Nicolas Maduro together with Socialist Party Vice-President Diosdado Cabello (R) next to a portrait of Hugo Chávez.
Oil prices moved a leg higher on Wednesday, extending the prior day’s gains after reports Venezuela may not deliver some of its contracted crude oil exports amid political upheaval.
Production and exports in Venezuela have recently been hit hard by political instability. That in turn has limited global supply, helping the Organization of the Petroleum Exporting Countries hit its target for reduced output faster than expected.
Venezuela’s state-owned PDVSA is now reportedly considering declaring force majeure on some contracts with crude oil buyers, essentially declaring they cannot be fulfilled as output from its oil fields has tanked and bottlenecks are slowing down exports at the ports.
“As things stand, the situation is clearly reaching crisis point and has left the embattled Latin American producer staring into the abyss. The end game for Venezuela’s oil troubles is fast approaching, and when it does, price fireworks will be the order of the day,” said Stephen Brennock, oil analyst at PVM Oil Associates, in a note.
West Texas Intermediate crude CLN8, -0.99% for July rose 11 cents, or 0.2%, to $65.62 a barrel, adding to a 1.2% gain from Tuesday that ended a three-session skid. August Brent crude LCOQ8, -0.36% , the global oil benchmark, added 52 cents, or 0.7%, to $75.90 a barrel.

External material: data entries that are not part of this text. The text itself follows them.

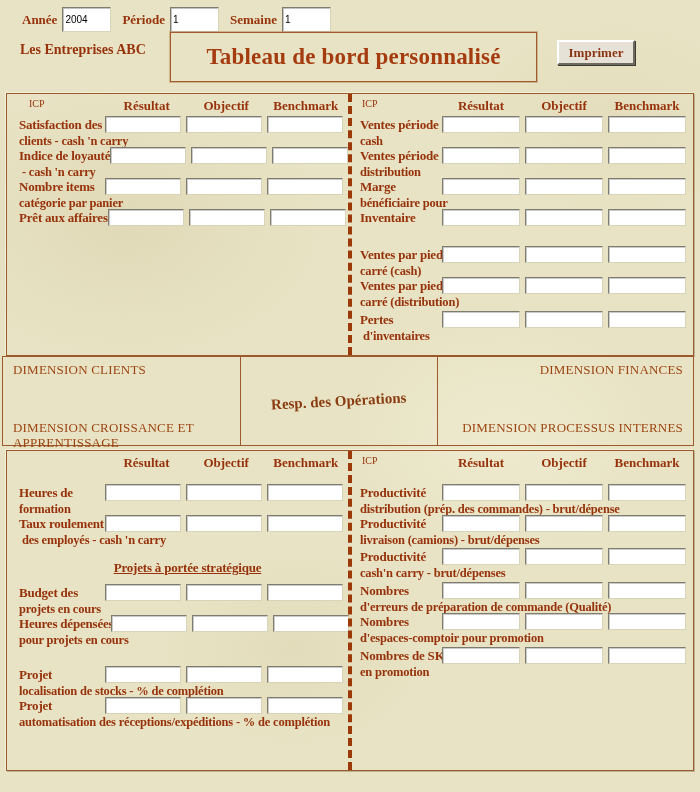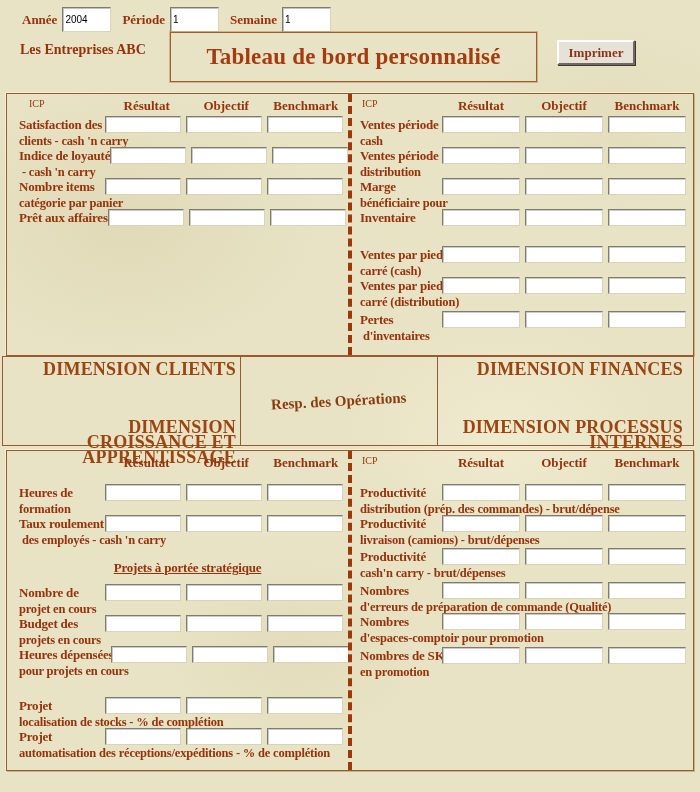--- a/index.html
+++ b/index.html
@@ -90,7 +90,7 @@
   .dim-center { left: 238px; width: 197px; border-right: 1px solid #9b5a2b;
                 display: flex; align-items: center; justify-content: center; }
   .dim-right  { left: 435px; right: 0; padding: 5px 10px 4px 4px; text-align: right; }
-  .dimtext { font-size: 18px; font-weight: bold; color: #9c4512; line-height: 15px; letter-spacing: 0.2px; text-align: right; }
+  .dimtext { font-size: 13px; font-weight: normal; color: #9c4512; line-height: 15px; letter-spacing: 0.2px; }
   .dim-gap { margin-top: 43px; }
   .resp-ops { font-size: 15px; font-weight: bold; color: #8a3c10;
               transform: rotate(-3deg); white-space: nowrap; }

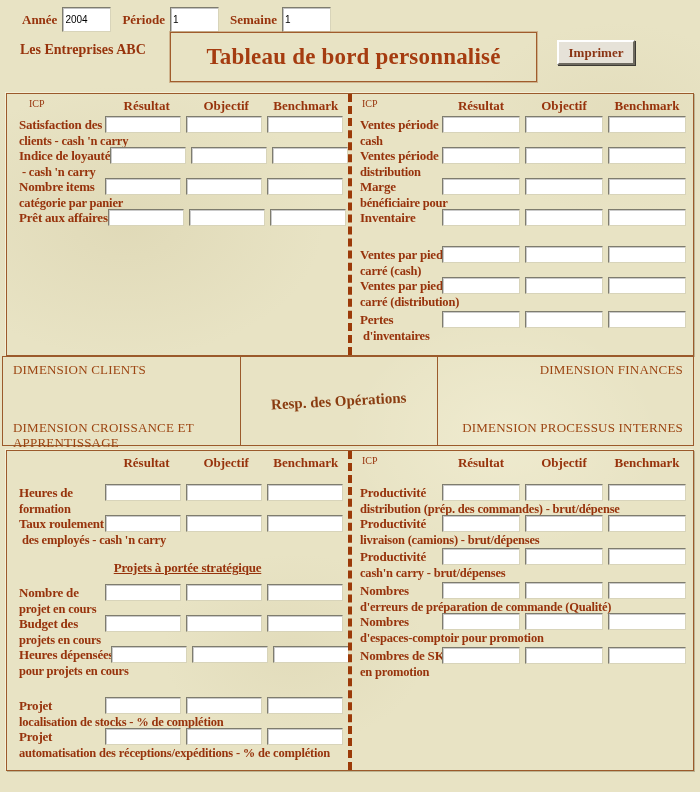--- a/index.html
+++ b/index.html
@@ -281,15 +281,6 @@
     <div>
         <div class="kblock">
           <div class="krow">
-            <div class="klabel">Nombre de</div>
-            <input type="text" class="kin" style="">
-            <input type="text" class="kin" style="">
-            <input type="text" class="kin" style="">
-          </div>
-          <div class="kcont">projet en cours</div>
-        </div>
-        <div class="kblock">
-          <div class="krow">
             <div class="klabel">Budget des</div>
             <input type="text" class="kin" style="">
             <input type="text" class="kin" style="">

Concerns about the Venezuelan supply drop, and about potential export disruption in Iran, have sparked speculation that oil demand will significantly outstrip supply and create a spike in prices.
The threatened shortfall has added pressure on OPEC and its partners, led by Russia, to increase production targets when they gather for a meeting in Vienna on June 22-23. In an unusual demand, the U.S. government has reportedly asked OPEC kingpin Saudi Arabia and other cartel members to increase their oil flow by around 1 million barrels a day, to keep a lid on rising oil prices.
Reuters reported in late May that the major oil producers were considering increasing output by 1 million barrels to plug the gap from Venezuela. That sparked a selloff in the oil market, with Brent losing sight of the $80 handle and WTI moving back below $65 a barrel.
However, traders shouldn’t be so discouraged by the prospect of a rise in OPEC production, according to Jeff Currie, head of commodities research at Goldman Sachs.
“Everybody is all bearish about the recent announcement of a million barrels per day extra supply, but the market needed it. It not only needs it, it is mandatory. Otherwise you just drive the bus off a cliff,” he said at the S&P Global Platts’ annual crude oil summit in London on Tuesday.
On Wednesday, traders were also waiting for the weekly supply data from the U.S. Energy Information Administration, due for release at 10:30 a.m. Eastern Time.
In other energy products on Wednesday, July gasoline RBN8, -1.61% climbed 0.3% to $2.11 a gallon, while heating oil for the same month HON8, -0.59% added 0.7% to $2.16 a gallon.
Natural gas for July NGN18, -0.21% rose 0.5% to $2.90 per million British thermal units.